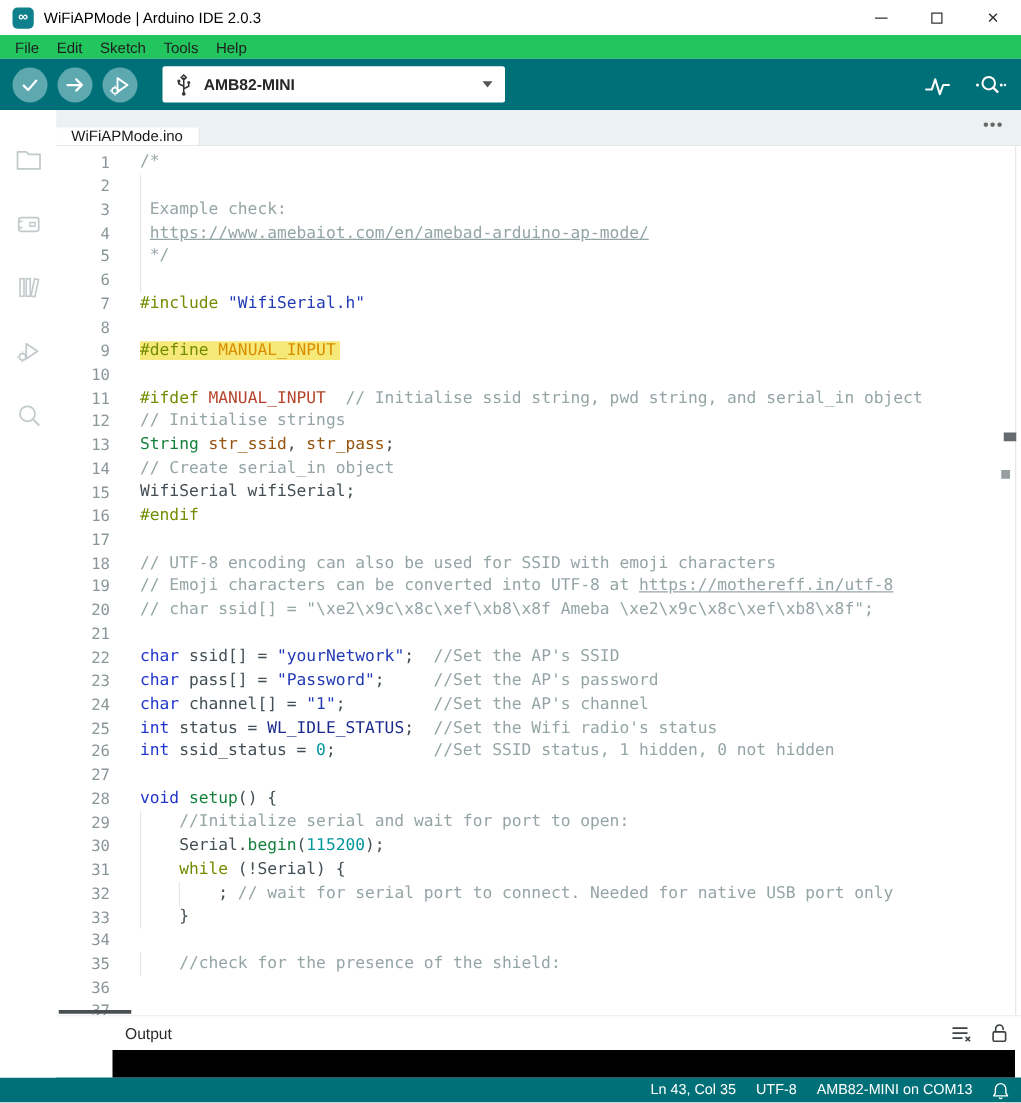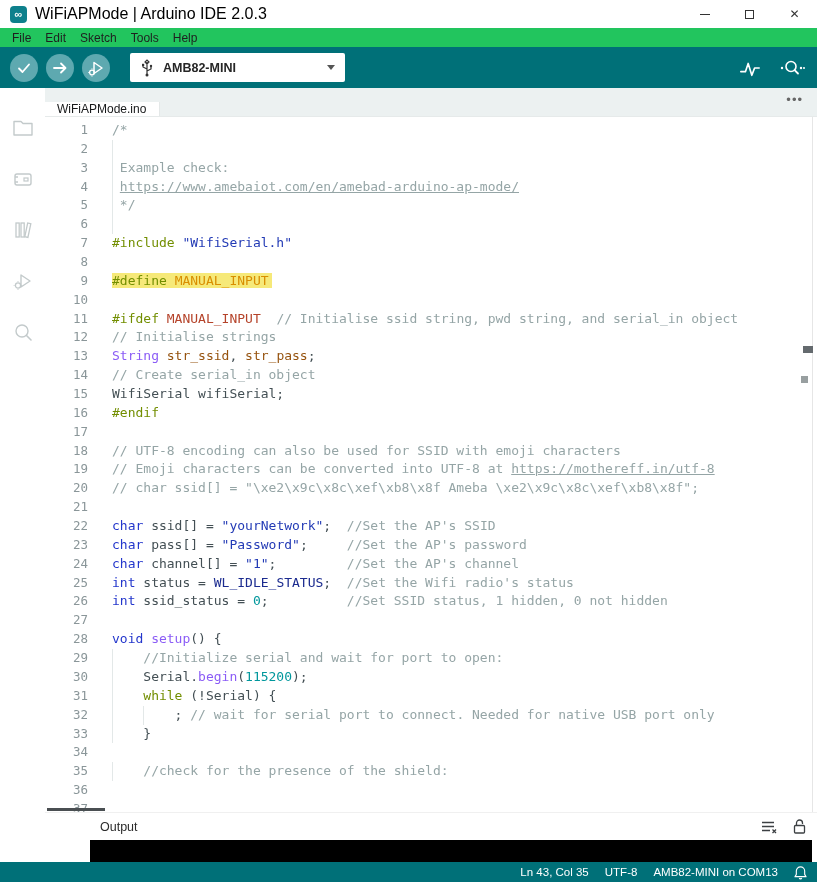--- a/index.html
+++ b/index.html
@@ -3,35 +3,35 @@
 <meta charset="utf-8">
 <style>
   * { margin:0; padding:0; box-sizing:border-box; }
   html,body { width:817px; height:882px; }
   body { font-family:"Liberation Sans", sans-serif; background:#fff; overflow:hidden; position:relative; }
 
   
   .titlebar { height:28px; background:#fff; display:flex; align-items:center; position:relative; }
   .app-logo { width:17px; height:17px; margin-left:10px; border-radius:4px; background:#0e808c; color:#fff;
               display:flex; align-items:center; justify-content:center; font-size:11px; font-weight:bold; }
-  .title-text { margin-left:8px; font-size:16px; color:#000; }
+  .title-text { margin-left:8px; font-size:12px; color:#000; }
   .win-controls { position:absolute; right:0; top:0; height:28px; display:flex; }
   .win-btn { width:45px; height:28px; display:flex; align-items:center; justify-content:center; color:#333; font-size:12px; }
   .glyph-min { width:10px; border-top:1px solid #333; display:inline-block; }
   .glyph-max { width:9px; height:9px; border:1px solid #333; display:inline-block; }
 
   
   .menubar { height:19px; background:#22c55e; display:flex; align-items:center; padding-left:5px; }
   .menu-item { font-size:12px; color:#1f1f1f; padding:0 7px; }
 
   
   .toolbar { height:41px; background:#007078; display:flex; align-items:center; padding:0 12px 0 10px; }
   .tb-btn { width:28px; height:28px; border-radius:50%; background:#5ea9b0; margin-right:8px;
             display:flex; align-items:center; justify-content:center; }
-  .board-select { margin-left:12px; width:215px; height:29px; background:#fff; border-radius:2px;
+  .board-select { margin-left:12px; width:274px; height:29px; background:#fff; border-radius:2px;
                   display:flex; align-items:center; padding:0 10px; }
   .board-label { font-size:12.5px; font-weight:bold; color:#262626; margin-left:9px; flex:1; }
   .caret { width:0; height:0; border-left:4px solid transparent; border-right:4px solid transparent; border-top:5px solid #555; }
   .tb-right { margin-left:auto; display:flex; align-items:center; gap:18px; }
 
   
   .main { display:flex; height:774px; }
   .sidebar { width:45px; background:#fff; display:flex; flex-direction:column; align-items:center; padding-top:14px; }
   .sb-item { width:45px; height:51px; display:flex; align-items:center; justify-content:center; }
 
@@ -48,21 +48,21 @@
   .gutter { width:55px; padding-top:4px; text-align:right; }
   .ln { height:18.86px; line-height:18.86px; font-family:"DejaVu Sans Mono", monospace; font-size:12.5px;
         color:#8a9699; padding-right:12px; }
   .code { padding-top:4px; margin-left:12px; position:relative; flex:1; }
   .cl { height:18.86px; line-height:18.86px; font-family:"DejaVu Sans Mono", monospace; font-size:13px;
         white-space:pre; position:relative; color:#434f54; }
   .guide { position:absolute; top:0; width:1px; height:18.86px; background:#e3e8e8; }
   .hl { background:#f6e979; padding-right:3px; }
   .s-com { color:#95a5a6; } .s-lnk { color:#95a5a6; text-decoration:underline; }
   .s-pre { color:#728e00; } .s-kw { color:#728e00; }
-  .s-typ { color:#2336cc; } .s-fn { color:#8b5cf6; }
+  .s-typ { color:#2336cc; } .s-fn { color:#15803d; }
   .s-str { color:#223ab5; } .s-num { color:#00979c; }
   .s-mac { color:#b5432a; } .s-macY { color:#d98e00; } .s-mac2 { color:#1b2b8f; }
   .s-var { color:#96530f; } .s-pl { color:#434f54; }
   .ruler-strip { position:absolute; right:0; top:0; width:5px; height:695px; border-left:1px solid #e6e6e6; background:#fff; }
   .ov-mark1 { position:absolute; right:4px; top:229px; width:10px; height:7px; background:#646a6e; }
   .ov-mark2 { position:absolute; right:9px; top:259px; width:7px; height:7px; background:#989fa0; }
   .hscroll { position:absolute; left:2px; bottom:1px; width:58px; height:3px; background:#4a4f52; }
 
   
   .output-header { height:28px; background:#fff; display:flex; align-items:center; padding-left:55px; position:relative; border-top:1px solid #f0f0f0; }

────

_What is needed_
Exact repetition is required for the lines from the first one in the listing through the one that holds "border-radius:4px; background:#0e808c; color:#fff;", and pictures are to be omitted.

_Result of the exercise_
--- a/index.html
+++ b/index.html
@@ -3,35 +3,35 @@
 <meta charset="utf-8">
 <style>
   * { margin:0; padding:0; box-sizing:border-box; }
   html,body { width:817px; height:882px; }
   body { font-family:"Liberation Sans", sans-serif; background:#fff; overflow:hidden; position:relative; }
 
   
   .titlebar { height:28px; background:#fff; display:flex; align-items:center; position:relative; }
   .app-logo { width:17px; height:17px; margin-left:10px; border-radius:4px; background:#0e808c; color:#fff;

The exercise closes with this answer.